Read the full report by The Family Defense Center here.
Outside of the Corrupt Family Court System, Judges are Increasingly Throwing out Child Abuse Convictions if Opposing Medical Testimony is Not Presented at Trial
While social workers and judges sitting on the bench, ruling over child custody matters, continue to rely heavily on the reports of Pediatric Child Abuse Specialists, in cases where parents or care givers have been convicted in criminal court of child abuse, judges are increasingly throwing out these convictions, or retrying cases, where opposing medical testimony was not given that could give other explanations for a child’s medical condition besides abuse diagnosed by a doctor.
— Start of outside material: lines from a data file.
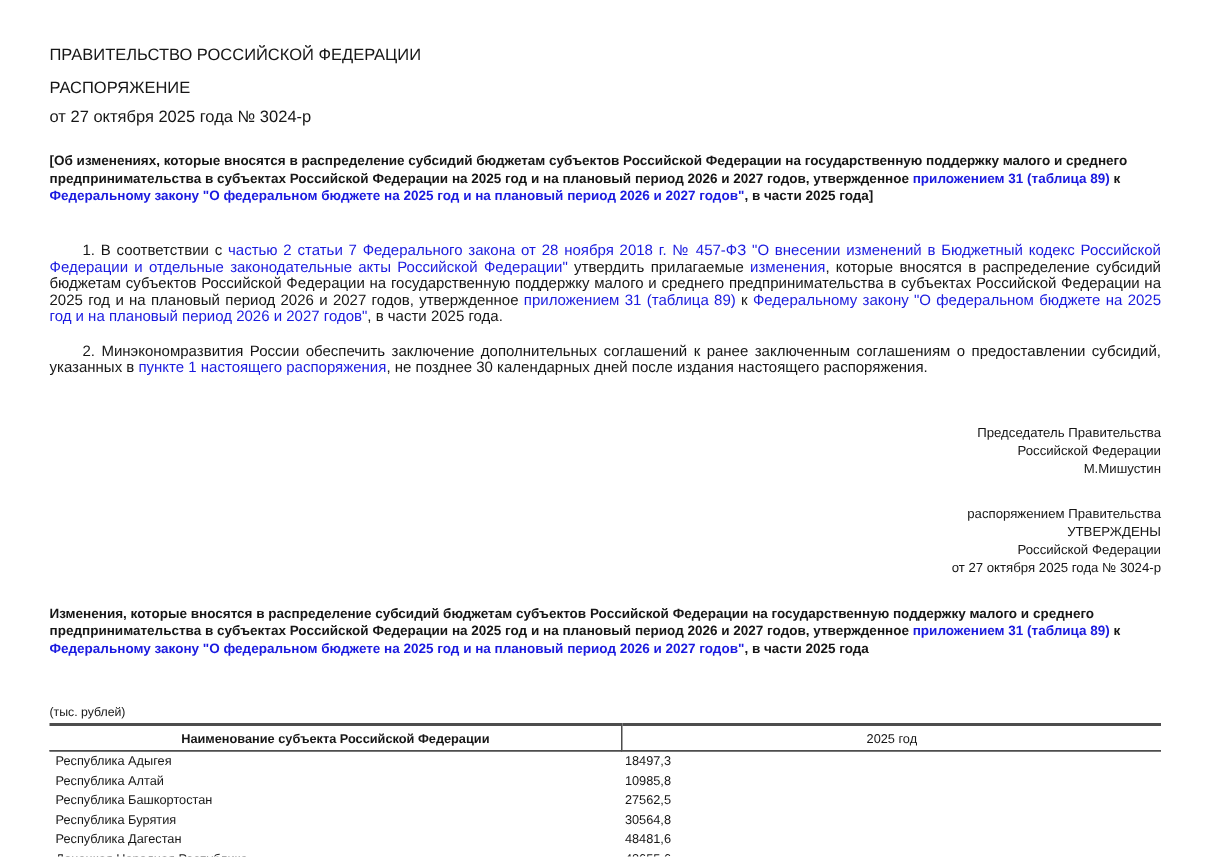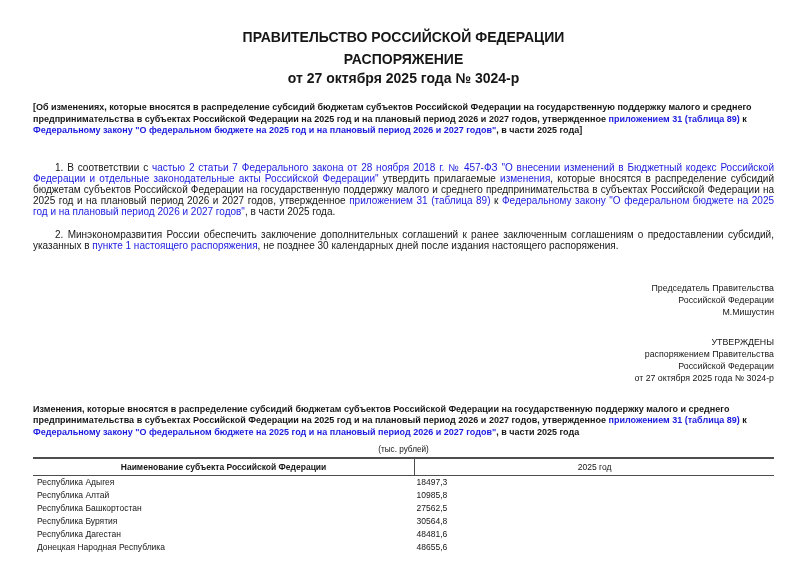"ПРАВИТЕЛЬСТВО РОССИЙСКОЙ ФЕДЕРАЦИИ" .c-bold { font-size: 14px -> 11px; font-weight: bold -> normal; text-align: center -> none }
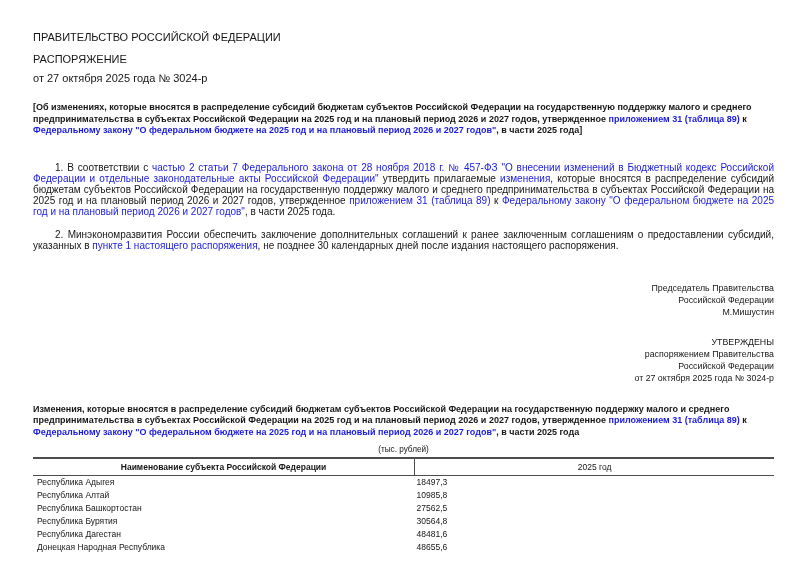"УТВЕРЖДЕНЫ" div { order: before "распоряжением Правительства" -> after "распоряжением Правительства" }
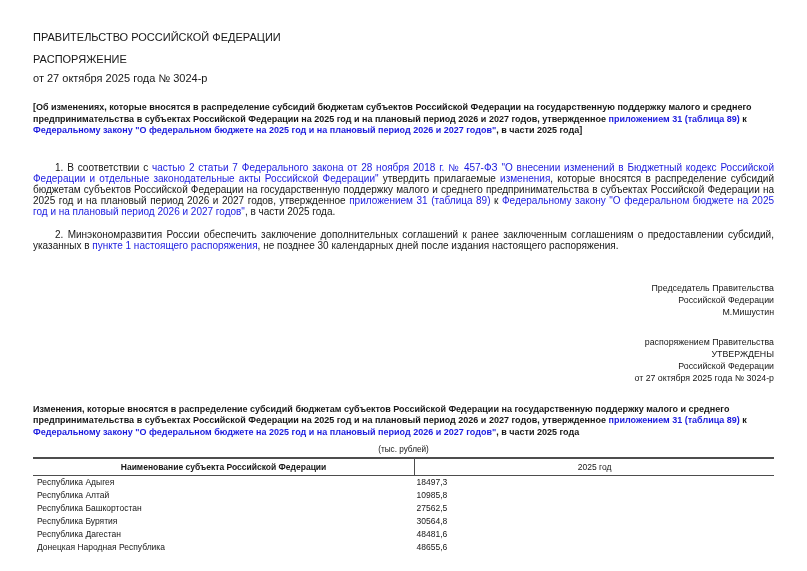"(тыс. рублей)" .units-note { margin-top: 7px -> 32px; text-align: center -> left }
The Innocence Project is currently taking on Shaken Baby Syndrome cases where parents and care givers have been convicted of child abuse in all 50 states.
See:
Supreme Judicial Court of Massachusetts Opens the Legal Door to Retry All Shaken Baby Syndrome Convictions
Attorneys Being Trained to Fight Bogus Child Abuse Charges used in Medical Kidnappings
University of Michigan Law School Awarded $250K to Learn How to Defend Shaken Baby Syndrome Cases
Swedish Health Agency Rejects “Science” of Shaken Baby Syndrome
Dr. David Ayoub is an American radiologist and expert on infantile rickets who has testified in court showing that what is often determined to be “child abuse,” based solely on the examination of x-rays, can often be explained by other medical conditions.
Dr. Ayoub states that “tens of thousands” of parents may be wrongfully incarcerated for Shaken Baby Syndrome and child abuse.
I get about 1 case per day request, and they are nearly 100% rickets cases. It is RARE that I get a normal bone referral, less than 1%.
I am sure I am consulted in less than 1% of all ongoing cases (regarding SBS charges of child abuse).
There are easily 2,000 cases per year of fractures in infants since the 1980s.